_Instructions for the task_. Would you retype every line below without changing anything?

_Data supplied_.
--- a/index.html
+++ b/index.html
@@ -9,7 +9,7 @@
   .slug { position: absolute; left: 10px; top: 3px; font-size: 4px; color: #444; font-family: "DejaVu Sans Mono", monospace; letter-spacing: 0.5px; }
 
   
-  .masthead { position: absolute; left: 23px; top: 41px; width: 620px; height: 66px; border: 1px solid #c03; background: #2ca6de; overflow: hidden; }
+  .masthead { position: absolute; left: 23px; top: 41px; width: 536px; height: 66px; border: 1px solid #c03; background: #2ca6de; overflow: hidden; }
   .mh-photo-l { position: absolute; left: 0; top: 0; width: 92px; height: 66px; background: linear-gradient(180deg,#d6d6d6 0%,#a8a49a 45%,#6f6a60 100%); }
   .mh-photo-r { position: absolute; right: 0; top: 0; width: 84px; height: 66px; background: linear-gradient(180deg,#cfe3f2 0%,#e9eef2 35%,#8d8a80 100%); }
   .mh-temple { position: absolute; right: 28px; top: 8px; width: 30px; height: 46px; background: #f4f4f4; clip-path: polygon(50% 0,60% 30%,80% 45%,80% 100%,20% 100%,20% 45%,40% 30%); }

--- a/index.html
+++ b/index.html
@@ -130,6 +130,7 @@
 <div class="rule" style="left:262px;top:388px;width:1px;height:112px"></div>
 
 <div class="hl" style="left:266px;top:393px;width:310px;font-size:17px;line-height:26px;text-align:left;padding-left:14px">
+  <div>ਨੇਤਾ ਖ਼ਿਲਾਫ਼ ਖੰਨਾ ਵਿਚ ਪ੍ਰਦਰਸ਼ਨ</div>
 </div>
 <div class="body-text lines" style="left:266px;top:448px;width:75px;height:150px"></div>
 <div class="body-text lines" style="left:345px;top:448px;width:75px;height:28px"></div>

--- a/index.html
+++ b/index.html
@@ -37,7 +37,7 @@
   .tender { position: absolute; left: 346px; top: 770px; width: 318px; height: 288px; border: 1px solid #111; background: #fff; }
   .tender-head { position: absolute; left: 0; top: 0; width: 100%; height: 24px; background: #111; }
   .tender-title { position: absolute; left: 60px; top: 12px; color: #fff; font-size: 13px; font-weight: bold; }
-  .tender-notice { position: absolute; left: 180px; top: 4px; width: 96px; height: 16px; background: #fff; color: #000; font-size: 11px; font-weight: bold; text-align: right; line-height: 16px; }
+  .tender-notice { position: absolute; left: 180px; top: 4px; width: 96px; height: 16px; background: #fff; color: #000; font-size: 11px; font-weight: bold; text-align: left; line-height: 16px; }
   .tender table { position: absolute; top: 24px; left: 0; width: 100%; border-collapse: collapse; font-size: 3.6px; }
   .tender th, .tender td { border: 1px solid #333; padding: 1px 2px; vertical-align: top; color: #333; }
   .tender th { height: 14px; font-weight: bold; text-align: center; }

_Response area_.
--- a/index.html
+++ b/index.html
@@ -9,7 +9,7 @@
   .slug { position: absolute; left: 10px; top: 3px; font-size: 4px; color: #444; font-family: "DejaVu Sans Mono", monospace; letter-spacing: 0.5px; }
 
   
-  .masthead { position: absolute; left: 23px; top: 41px; width: 620px; height: 66px; border: 1px solid #c03; background: #2ca6de; overflow: hidden; }
+  .masthead { position: absolute; left: 23px; top: 41px; width: 536px; height: 66px; border: 1px solid #c03; background: #2ca6de; overflow: hidden; }
   .mh-photo-l { position: absolute; left: 0; top: 0; width: 92px; height: 66px; background: linear-gradient(180deg,#d6d6d6 0%,#a8a49a 45%,#6f6a60 100%); }
   .mh-photo-r { position: absolute; right: 0; top: 0; width: 84px; height: 66px; background: linear-gradient(180deg,#cfe3f2 0%,#e9eef2 35%,#8d8a80 100%); }
   .mh-temple { position: absolute; right: 28px; top: 8px; width: 30px; height: 46px; background: #f4f4f4; clip-path: polygon(50% 0,60% 30%,80% 45%,80% 100%,20% 100%,20% 45%,40% 30%); }

--- a/index.html
+++ b/index.html
@@ -130,6 +130,7 @@
 <div class="rule" style="left:262px;top:388px;width:1px;height:112px"></div>
 
 <div class="hl" style="left:266px;top:393px;width:310px;font-size:17px;line-height:26px;text-align:left;padding-left:14px">
+  <div>ਨੇਤਾ ਖ਼ਿਲਾਫ਼ ਖੰਨਾ ਵਿਚ ਪ੍ਰਦਰਸ਼ਨ</div>
 </div>
 <div class="body-text lines" style="left:266px;top:448px;width:75px;height:150px"></div>
 <div class="body-text lines" style="left:345px;top:448px;width:75px;height:28px"></div>

--- a/index.html
+++ b/index.html
@@ -37,7 +37,7 @@
   .tender { position: absolute; left: 346px; top: 770px; width: 318px; height: 288px; border: 1px solid #111; background: #fff; }
   .tender-head { position: absolute; left: 0; top: 0; width: 100%; height: 24px; background: #111; }
   .tender-title { position: absolute; left: 60px; top: 12px; color: #fff; font-size: 13px; font-weight: bold; }
-  .tender-notice { position: absolute; left: 180px; top: 4px; width: 96px; height: 16px; background: #fff; color: #000; font-size: 11px; font-weight: bold; text-align: right; line-height: 16px; }
+  .tender-notice { position: absolute; left: 180px; top: 4px; width: 96px; height: 16px; background: #fff; color: #000; font-size: 11px; font-weight: bold; text-align: left; line-height: 16px; }
   .tender table { position: absolute; top: 24px; left: 0; width: 100%; border-collapse: collapse; font-size: 3.6px; }
   .tender th, .tender td { border: 1px solid #333; padding: 1px 2px; vertical-align: top; color: #333; }
   .tender th { height: 14px; font-weight: bold; text-align: center; }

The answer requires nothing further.